*** Provided information Section Begins ***
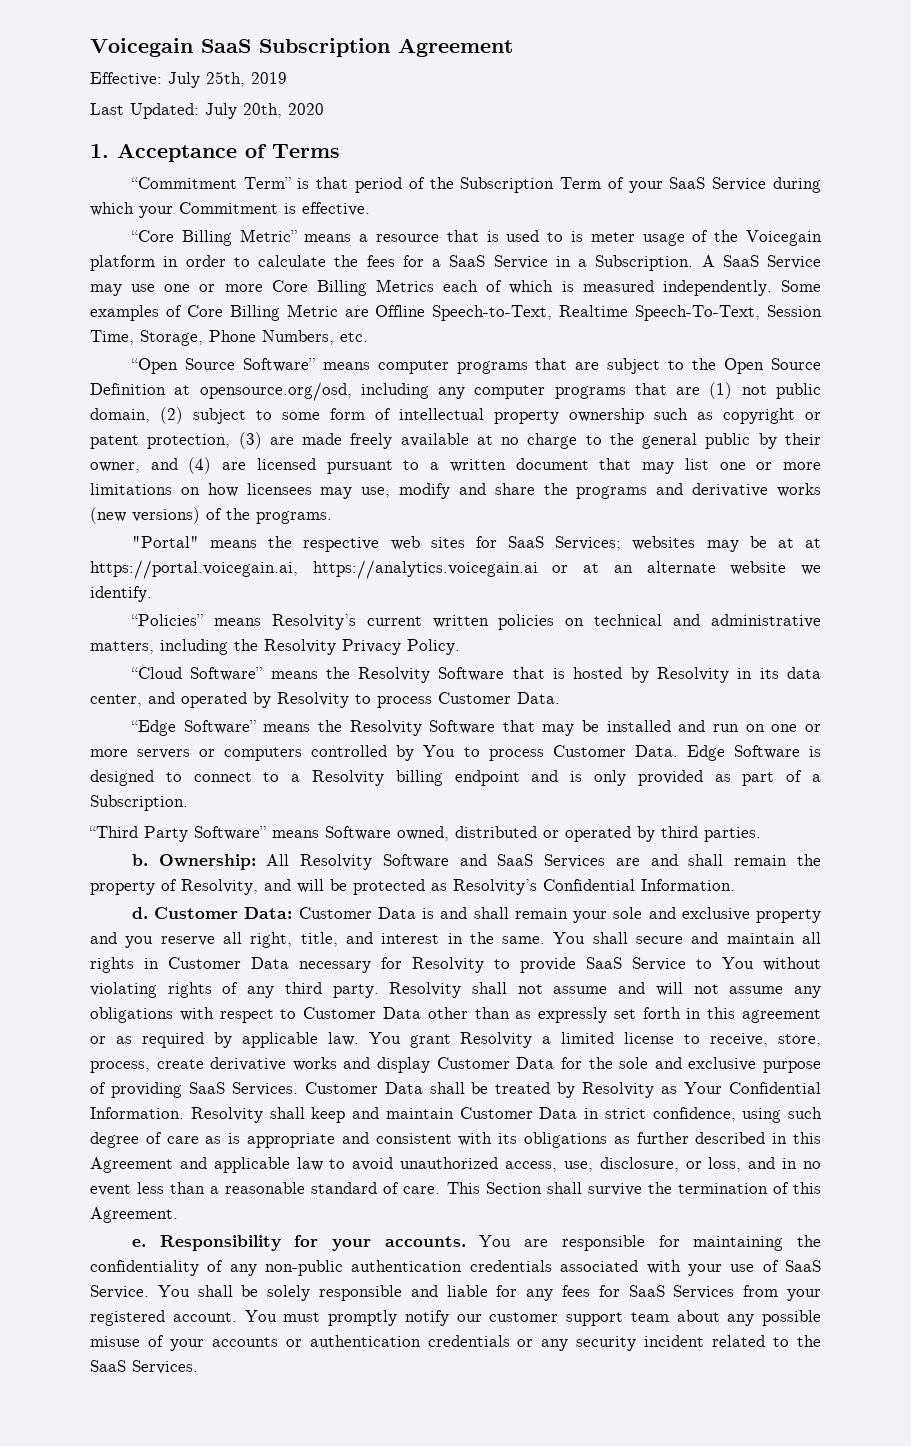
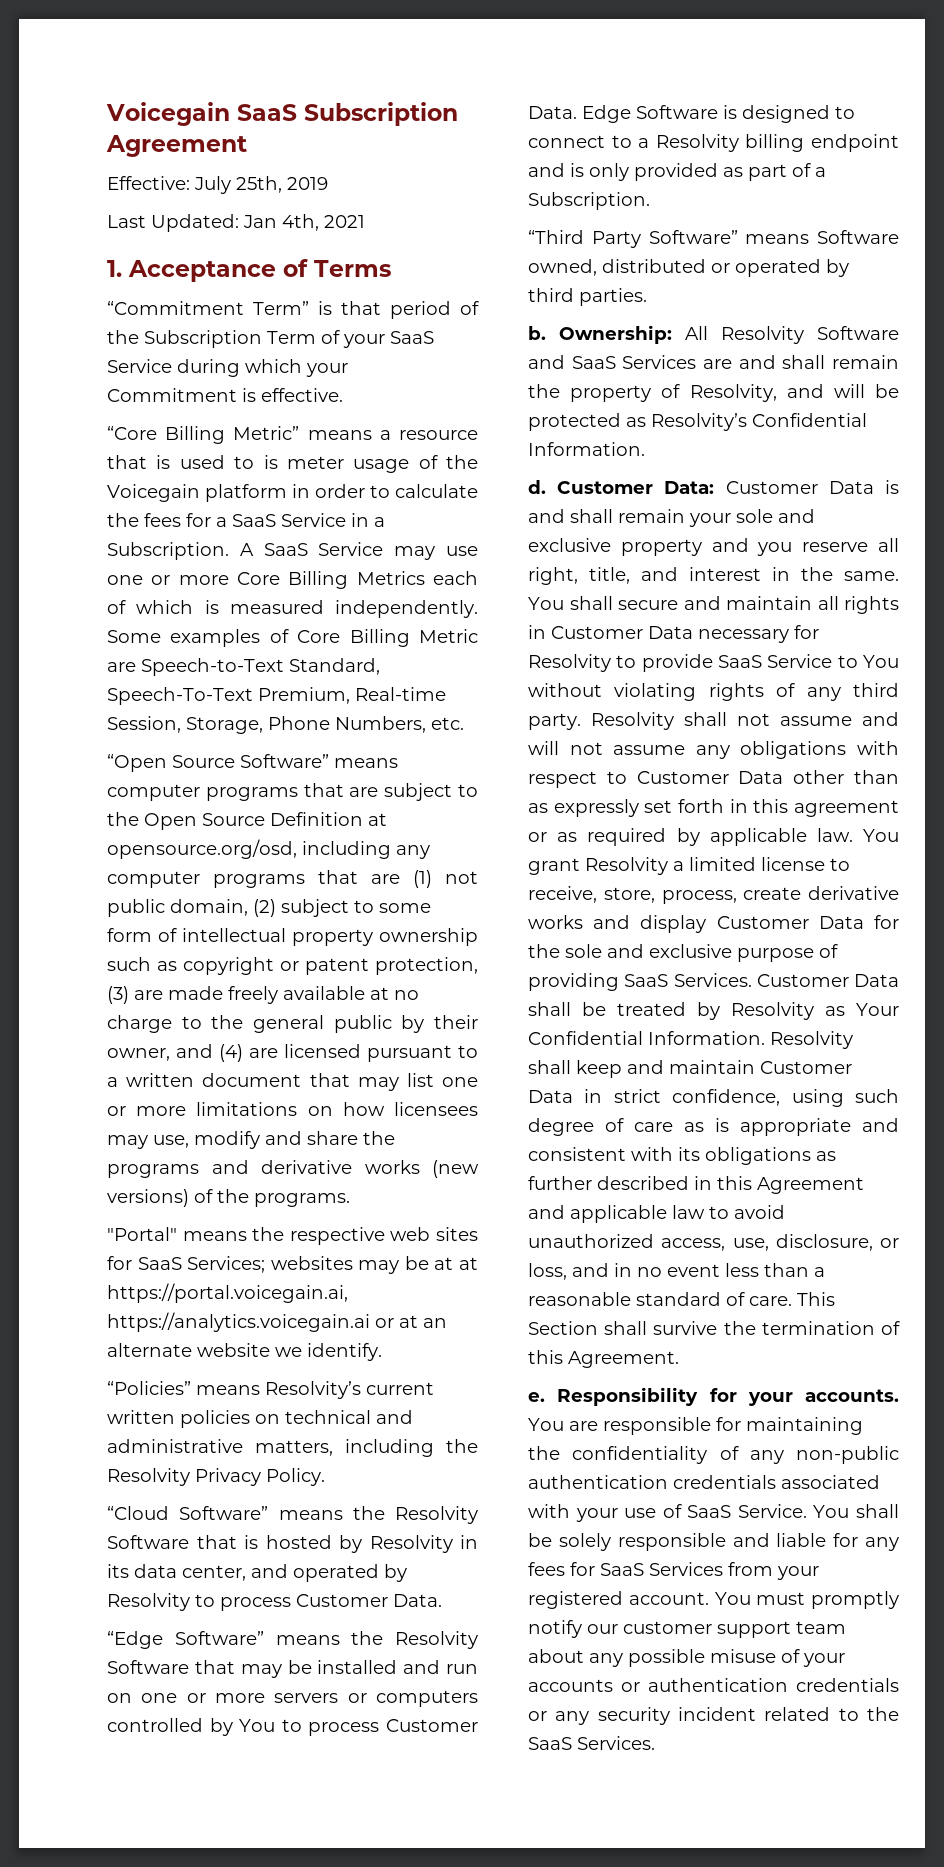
- Last Updated: July 20th, 2020
+ Last Updated: Jan 4th, 2021
- Some examples of Core Billing Metric are Offline Speech-to-Text, Realtime Speech-To-Text, Session Time, Storage, Phone Numbers, etc.
+ Some examples of Core Billing Metric are Speech-to-Text Standard, Speech-To-Text Premium, Real-time Session, Storage, Phone Numbers, etc.

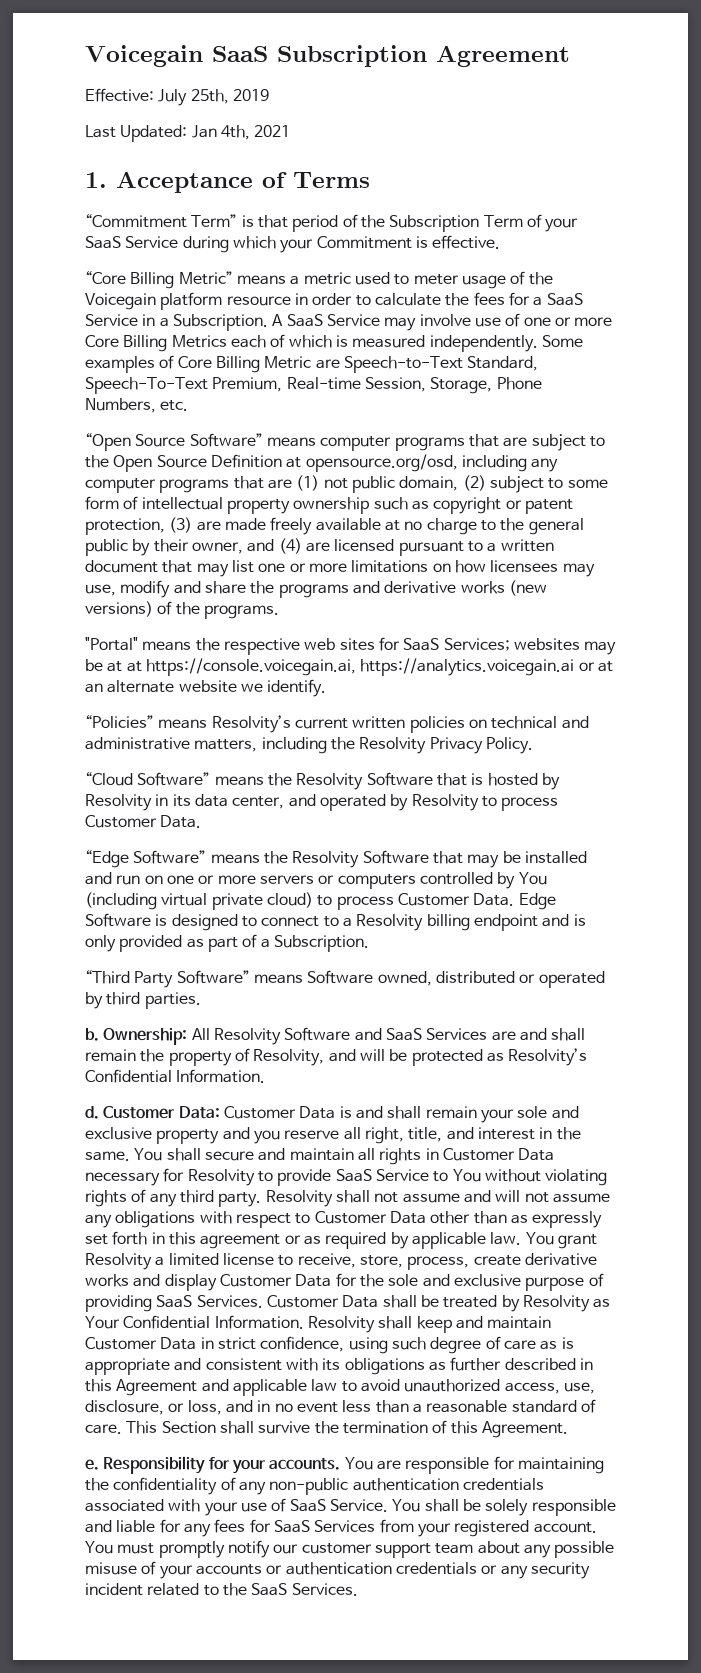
- “Core Billing Metric” means a resource that is used to is meter usage of the Voicegain platform in order to calculate the fees for a SaaS Service in a Subscription.
+ “Core Billing Metric” means a metric used to meter usage of the Voicegain platform resource in order to calculate the fees for a SaaS Service in a Subscription.
- A SaaS Service may use one or more Core Billing Metrics each of which is measured independently.
+ A SaaS Service may involve use of one or more Core Billing Metrics each of which is measured independently.
- "Portal" means the respective web sites for SaaS Services; websites may be at at https://portal.voicegain.ai, https://analytics.voicegain.ai or at an alternate website we identify.
+ "Portal" means the respective web sites for SaaS Services; websites may be at at https://console.voicegain.ai, https://analytics.voicegain.ai or at an alternate website we identify.
- “Edge Software” means the Resolvity Software that may be installed and run on one or more servers or computers controlled by You to process Customer Data.
+ “Edge Software” means the Resolvity Software that may be installed and run on one or more servers or computers controlled by You (including virtual private cloud) to process Customer Data.

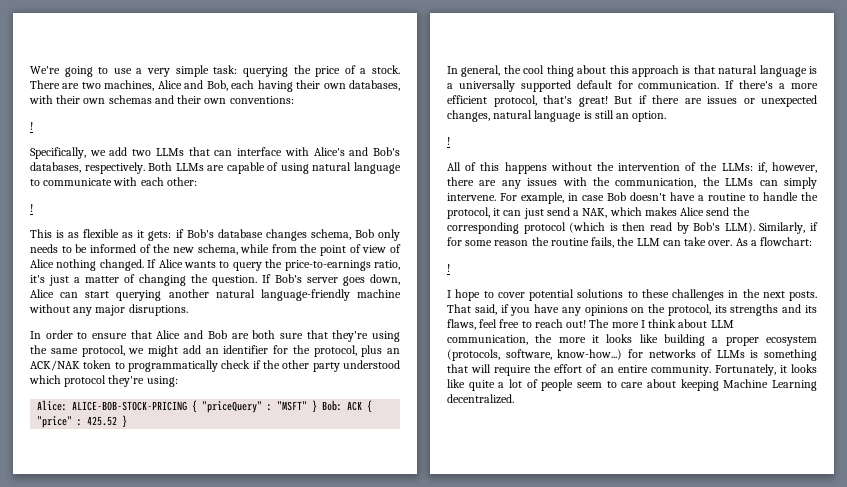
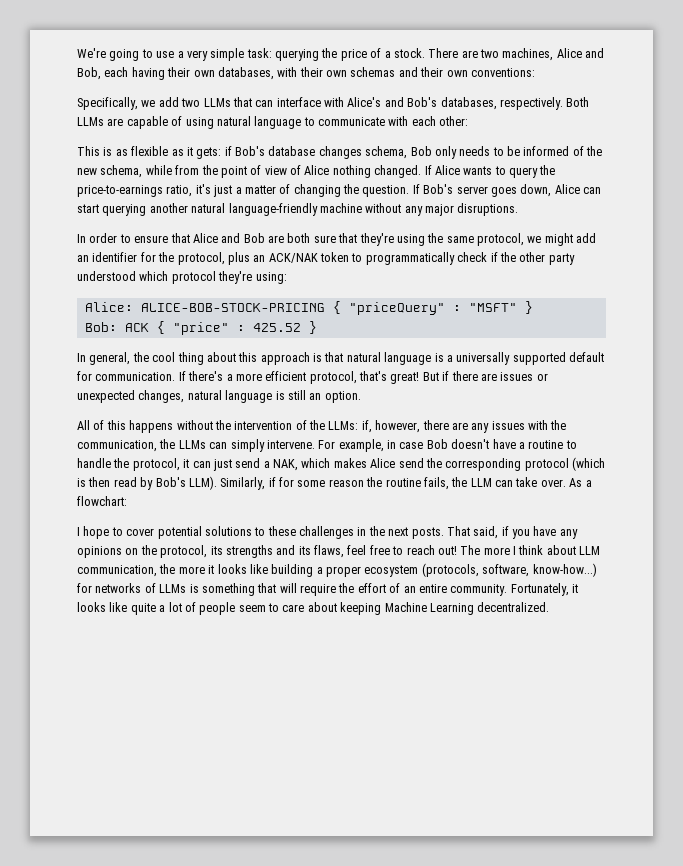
  There are two machines, Alice and Bob, each having their own databases, with their own schemas and their own conventions:
- !
  Both LLMs are capable of using natural language to communicate with each other:
- !
- Alice: ALICE-BOB-STOCK-PRICING { "priceQuery" : "MSFT" } Bob: ACK { "price" : 425.52 }
+ Alice: ALICE-BOB-STOCK-PRICING { "priceQuery" : "MSFT" }
+ Bob: ACK { "price" : 425.52 }
  But if there are issues or unexpected changes, natural language is still an option.
- !
  As a flowchart:
- !

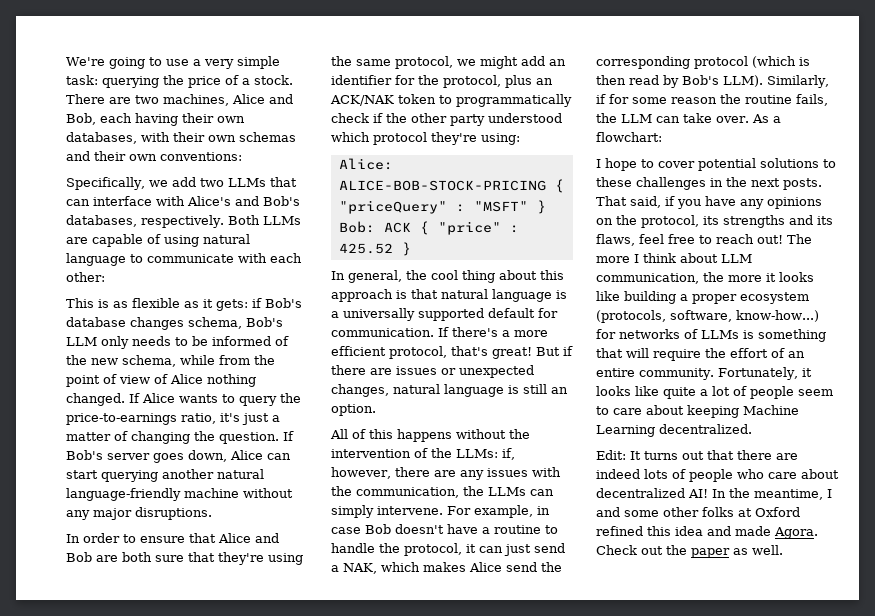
- This is as flexible as it gets: if Bob's database changes schema, Bob only needs to be informed of the new schema, while from the point of view of Alice nothing changed.
+ This is as flexible as it gets: if Bob's database changes schema, Bob's LLM only needs to be informed of the new schema, while from the point of view of Alice nothing changed.
+ Edit: It turns out that there are indeed lots of people who care about decentralized AI! In the meantime, I and some other folks at Oxford refined this idea and made Agora. Check out the paper as well.

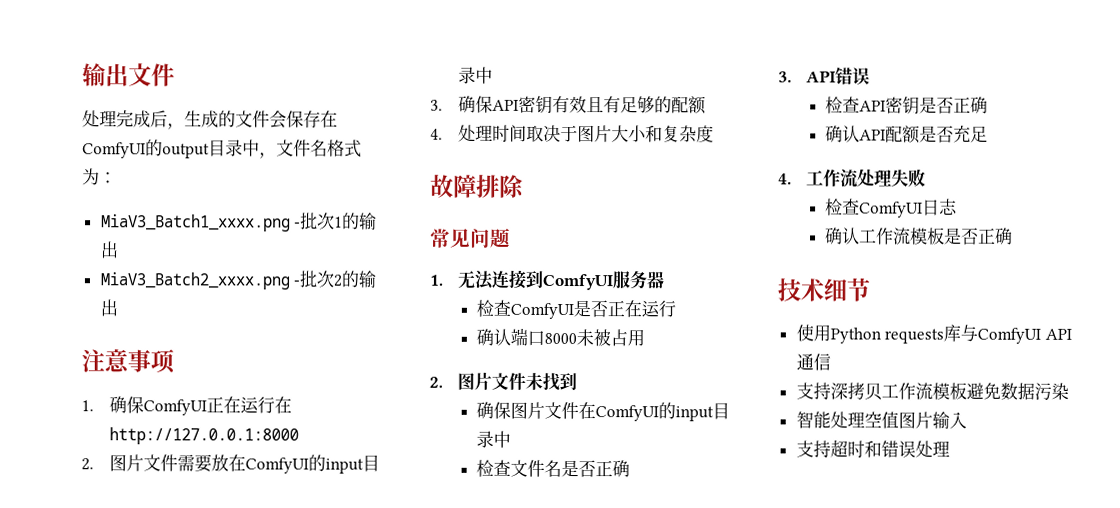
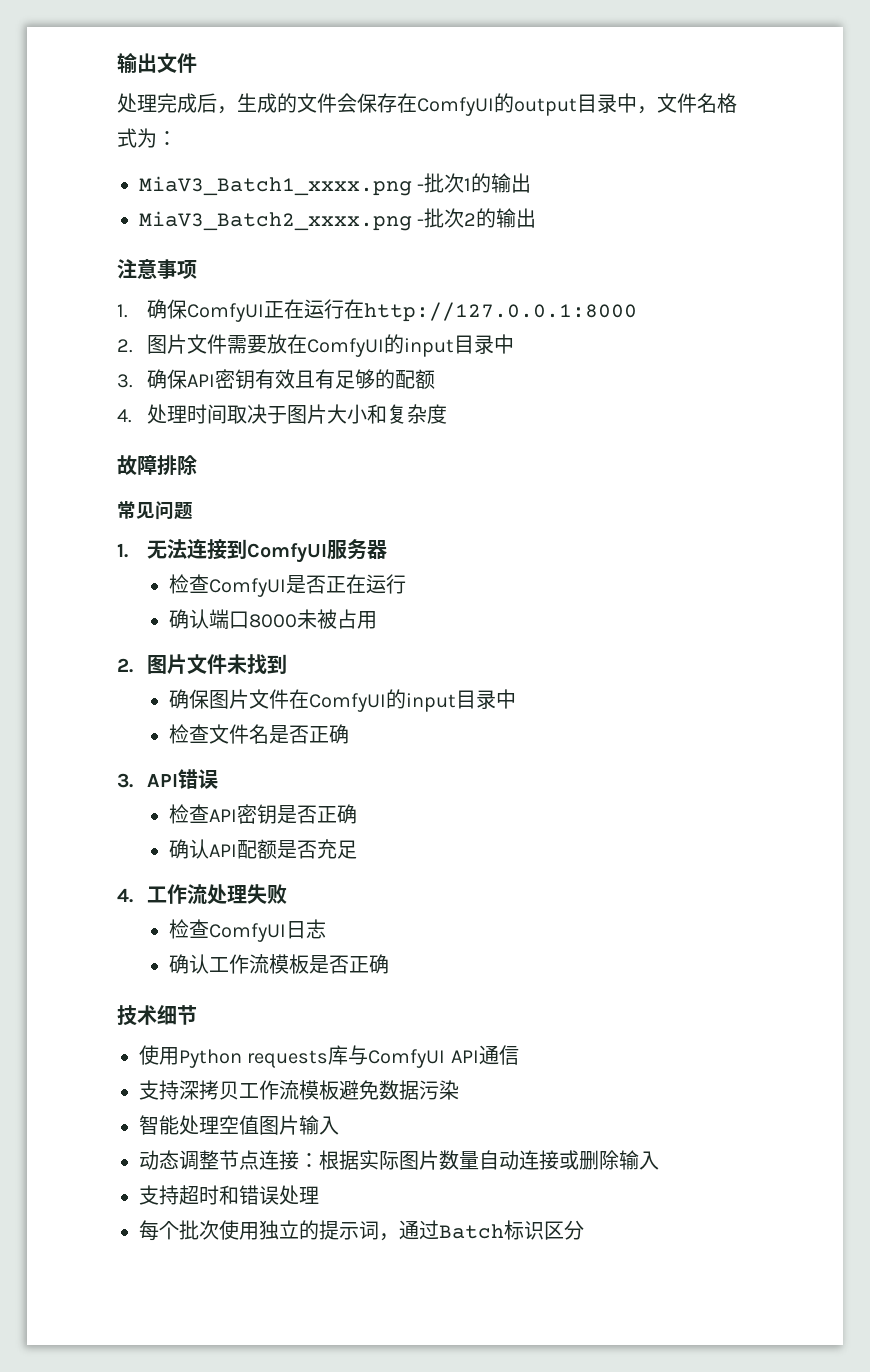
+ 动态调整节点连接：根据实际图片数量自动连接或删除输入
+ 每个批次使用独立的提示词，通过Batch标识区分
*** Provided information Section Ends ***
Task item
Locate the line containing "changes schema, Bob's" in the material above, then repeat it and every later line exactly, with no pictures.

Exercise response
+ This is as flexible as it gets: if Bob's database changes schema, Bob's LLM only needs to be informed of the new schema, while from the point of view of Alice nothing changed.
+ Edit: It turns out that there are indeed lots of people who care about decentralized AI! In the meantime, I and some other folks at Oxford refined this idea and made Agora. Check out the paper as well.

+ 动态调整节点连接：根据实际图片数量自动连接或删除输入
+ 每个批次使用独立的提示词，通过Batch标识区分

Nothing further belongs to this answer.